User interface change data:
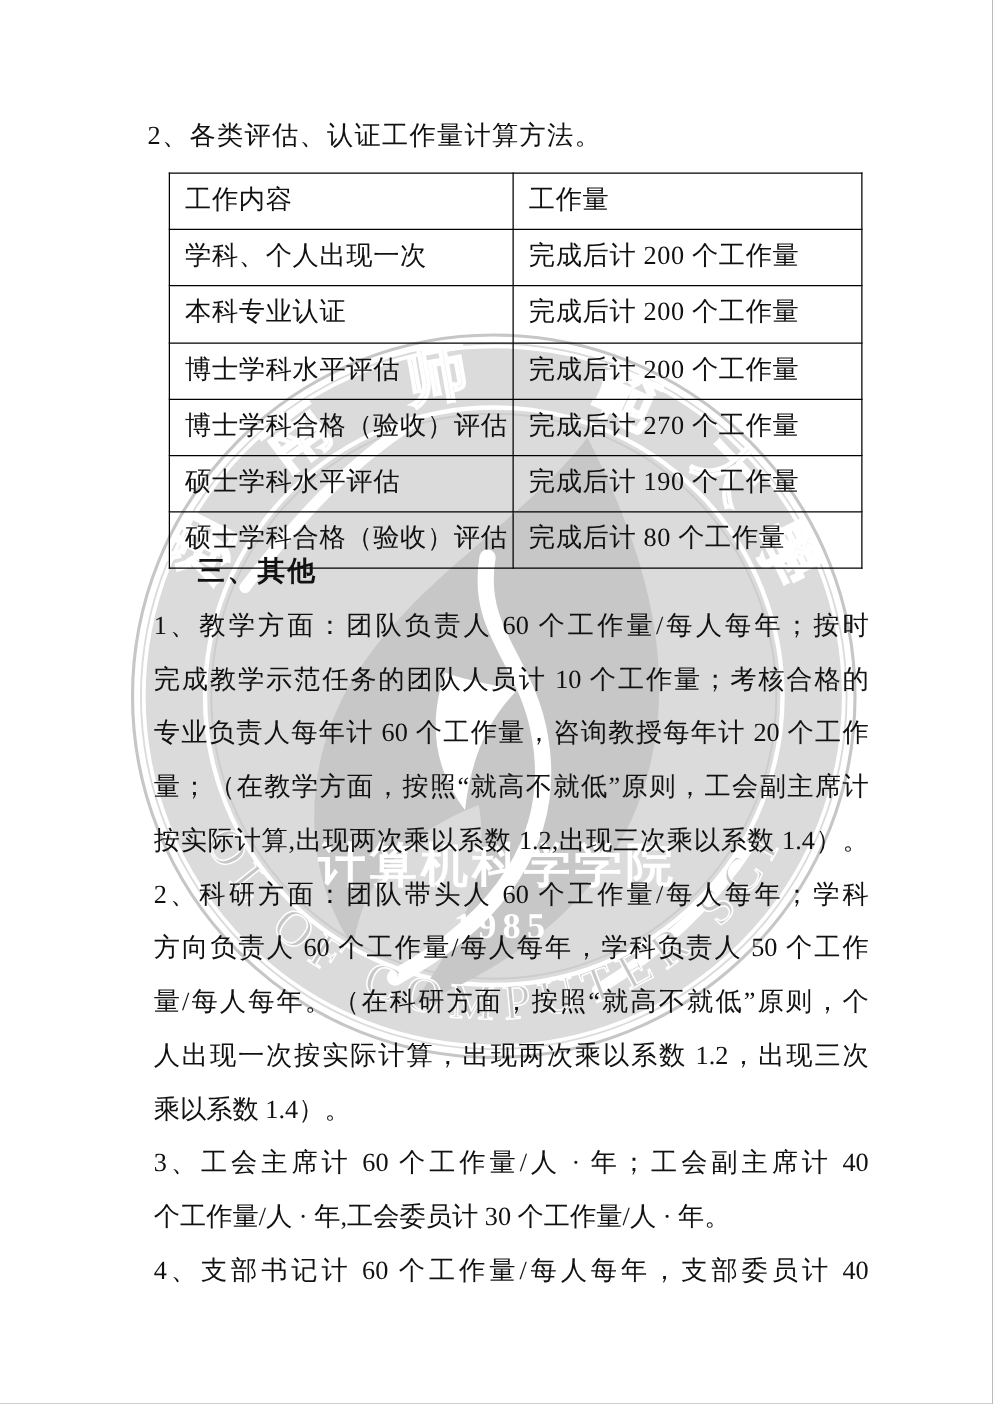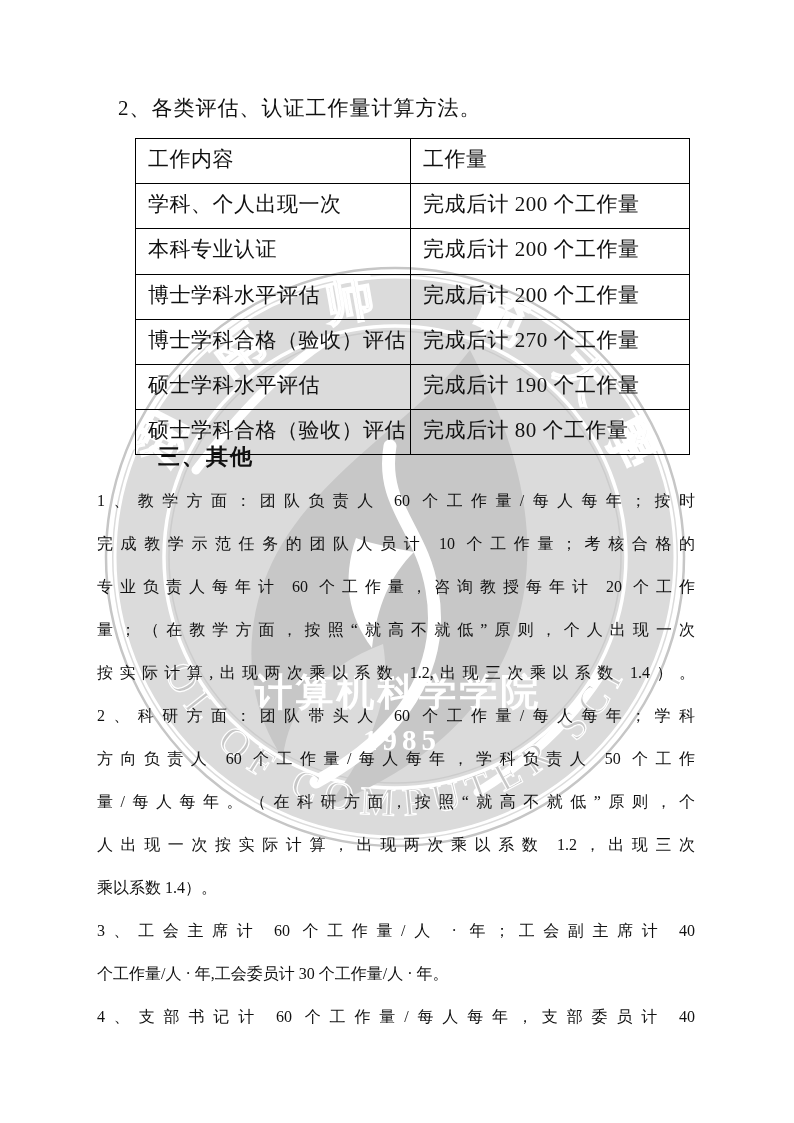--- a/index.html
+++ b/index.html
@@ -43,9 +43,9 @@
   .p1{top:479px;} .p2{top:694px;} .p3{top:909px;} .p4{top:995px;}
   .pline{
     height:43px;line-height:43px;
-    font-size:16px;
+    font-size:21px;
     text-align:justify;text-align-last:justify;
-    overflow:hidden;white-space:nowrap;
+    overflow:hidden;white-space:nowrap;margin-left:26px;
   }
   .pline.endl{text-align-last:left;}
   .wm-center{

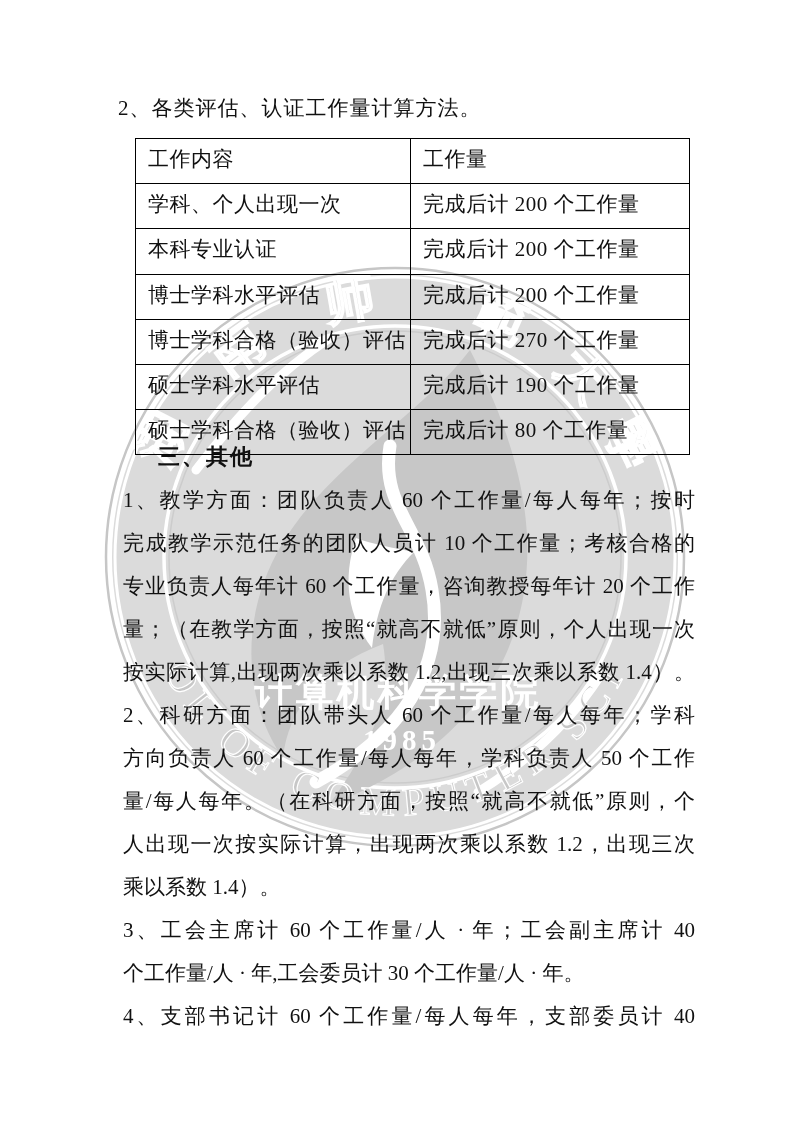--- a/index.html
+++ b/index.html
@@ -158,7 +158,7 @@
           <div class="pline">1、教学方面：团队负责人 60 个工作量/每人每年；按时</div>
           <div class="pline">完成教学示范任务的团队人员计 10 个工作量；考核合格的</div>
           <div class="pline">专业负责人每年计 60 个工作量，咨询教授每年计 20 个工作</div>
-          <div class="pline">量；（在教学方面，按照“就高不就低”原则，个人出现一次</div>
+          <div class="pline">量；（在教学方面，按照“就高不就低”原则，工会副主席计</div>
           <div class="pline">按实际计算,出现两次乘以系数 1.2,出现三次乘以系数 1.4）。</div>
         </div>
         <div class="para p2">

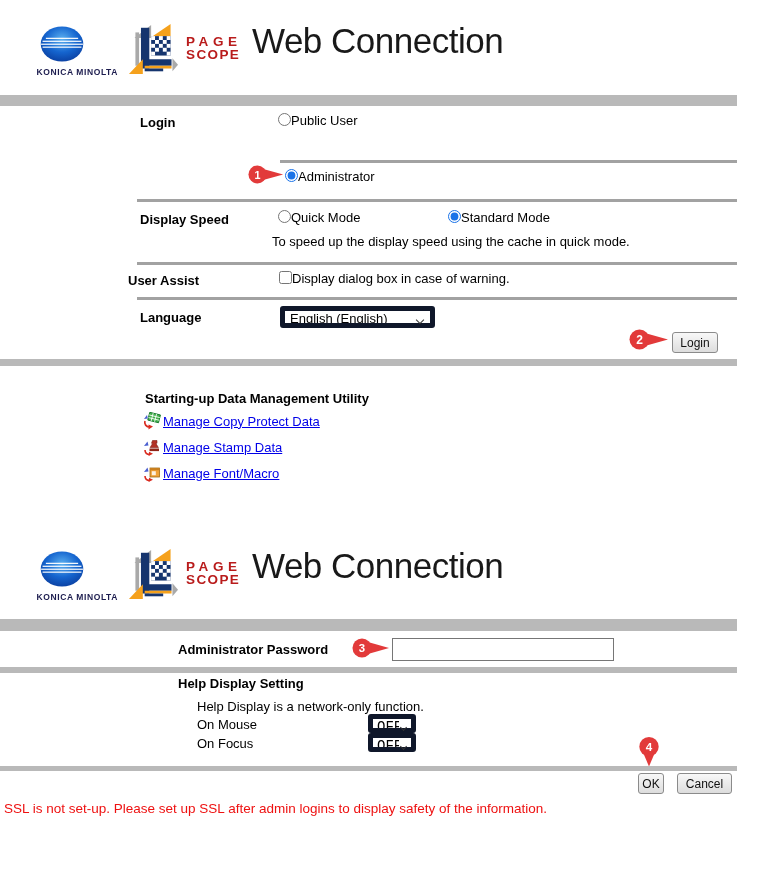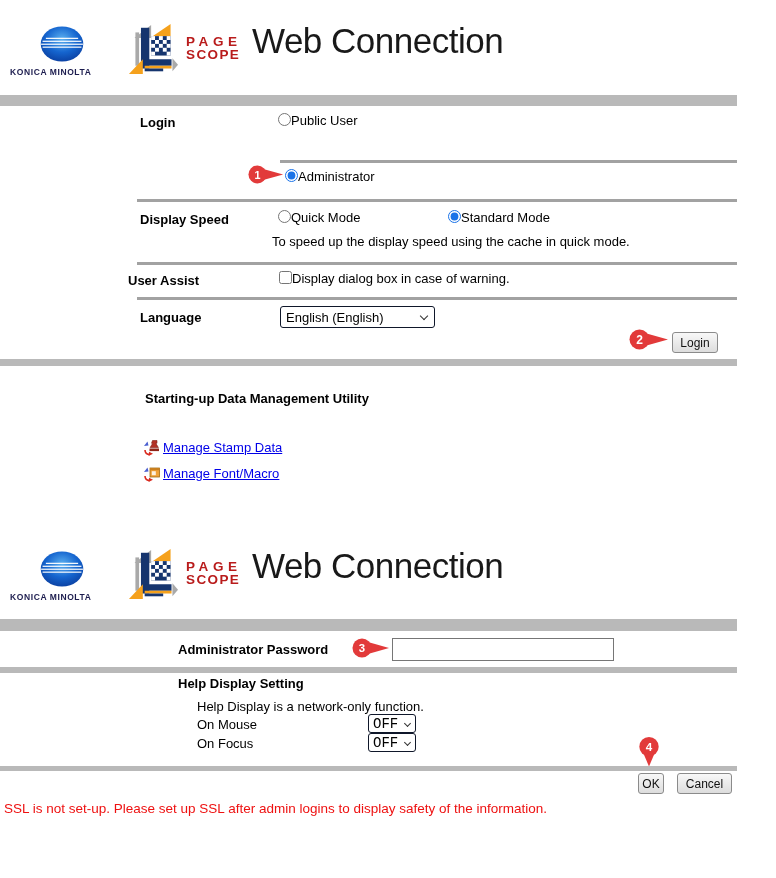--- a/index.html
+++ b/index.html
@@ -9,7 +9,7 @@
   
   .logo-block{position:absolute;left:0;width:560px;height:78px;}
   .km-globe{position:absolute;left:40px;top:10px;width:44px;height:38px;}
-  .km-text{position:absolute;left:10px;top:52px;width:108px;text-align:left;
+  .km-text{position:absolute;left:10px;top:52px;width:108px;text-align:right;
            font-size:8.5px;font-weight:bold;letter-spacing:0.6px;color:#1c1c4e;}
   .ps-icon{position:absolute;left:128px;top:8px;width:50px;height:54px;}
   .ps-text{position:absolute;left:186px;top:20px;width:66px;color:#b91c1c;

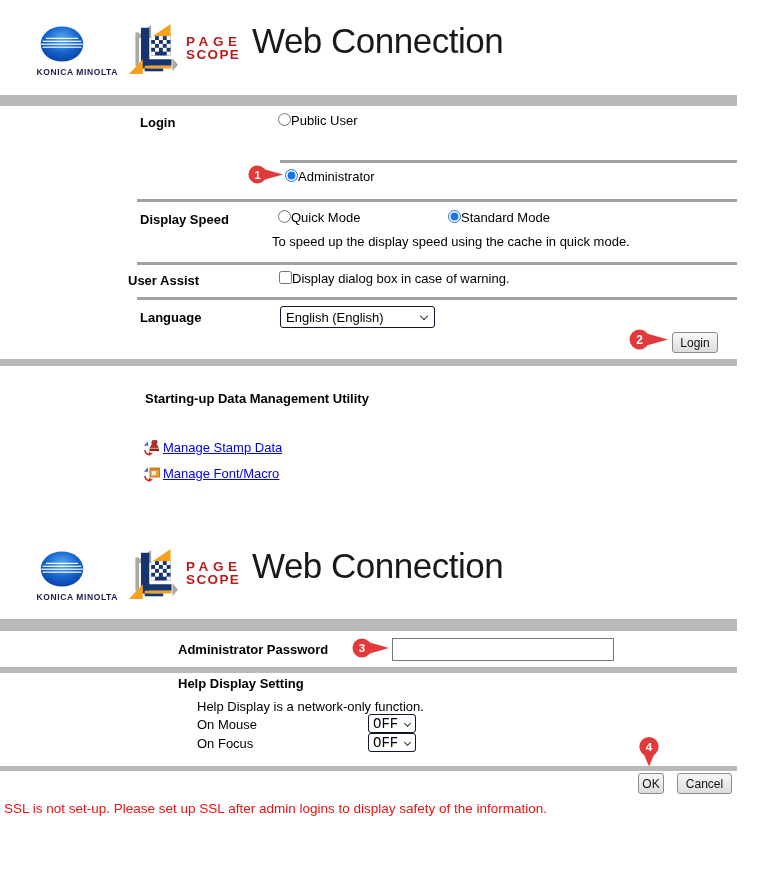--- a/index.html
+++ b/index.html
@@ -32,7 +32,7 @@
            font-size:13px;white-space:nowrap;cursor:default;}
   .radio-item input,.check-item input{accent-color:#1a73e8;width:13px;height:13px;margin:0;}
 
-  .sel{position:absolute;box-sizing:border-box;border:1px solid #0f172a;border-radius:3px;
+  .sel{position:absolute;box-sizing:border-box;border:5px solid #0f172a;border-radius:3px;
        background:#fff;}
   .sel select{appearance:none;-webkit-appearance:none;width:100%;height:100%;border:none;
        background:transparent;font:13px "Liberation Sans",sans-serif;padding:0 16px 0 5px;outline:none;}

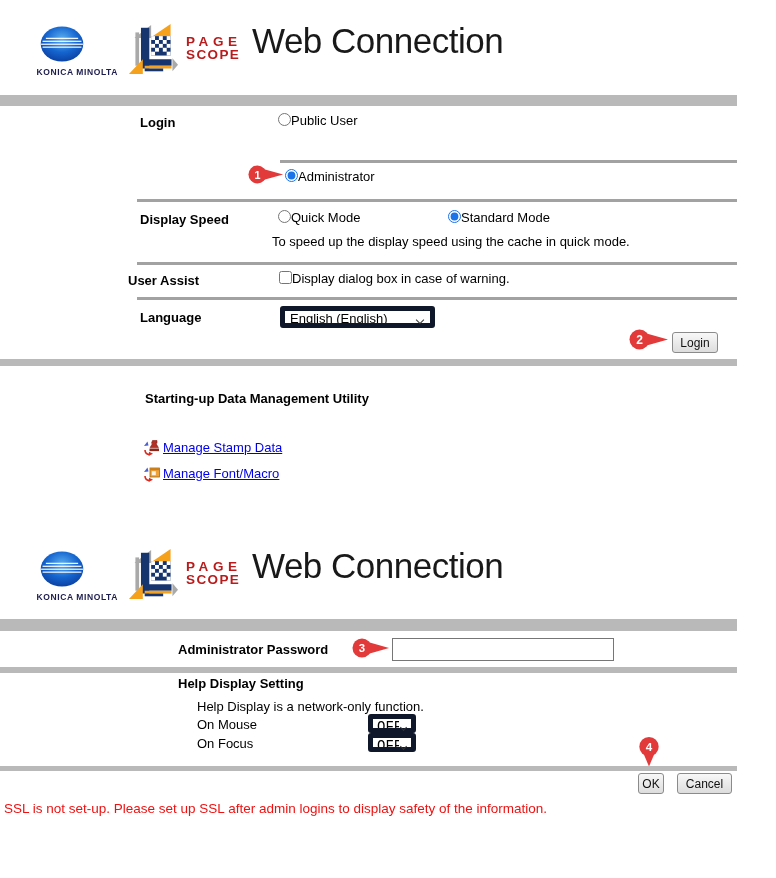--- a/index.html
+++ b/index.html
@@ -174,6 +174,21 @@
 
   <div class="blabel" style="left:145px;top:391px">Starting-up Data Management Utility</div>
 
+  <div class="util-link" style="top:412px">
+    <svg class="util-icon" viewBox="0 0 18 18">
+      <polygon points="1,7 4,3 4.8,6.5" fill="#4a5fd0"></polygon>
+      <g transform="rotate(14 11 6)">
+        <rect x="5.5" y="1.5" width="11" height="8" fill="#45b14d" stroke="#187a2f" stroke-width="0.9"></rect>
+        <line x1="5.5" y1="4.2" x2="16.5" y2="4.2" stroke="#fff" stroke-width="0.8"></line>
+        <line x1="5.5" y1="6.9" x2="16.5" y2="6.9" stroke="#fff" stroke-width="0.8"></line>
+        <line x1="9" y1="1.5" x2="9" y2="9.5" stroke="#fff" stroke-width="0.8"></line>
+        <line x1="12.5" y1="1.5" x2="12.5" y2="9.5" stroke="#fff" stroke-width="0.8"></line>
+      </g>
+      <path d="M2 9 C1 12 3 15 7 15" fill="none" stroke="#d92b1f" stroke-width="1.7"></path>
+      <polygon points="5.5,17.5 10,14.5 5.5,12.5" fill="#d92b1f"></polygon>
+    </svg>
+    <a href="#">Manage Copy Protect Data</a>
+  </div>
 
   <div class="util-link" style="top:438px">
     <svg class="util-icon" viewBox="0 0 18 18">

WHAT THE TASK ASKS.
Lines containing the string "points" in the entries above should be counted. State that number alone.

WRITTEN SOLUTION.
2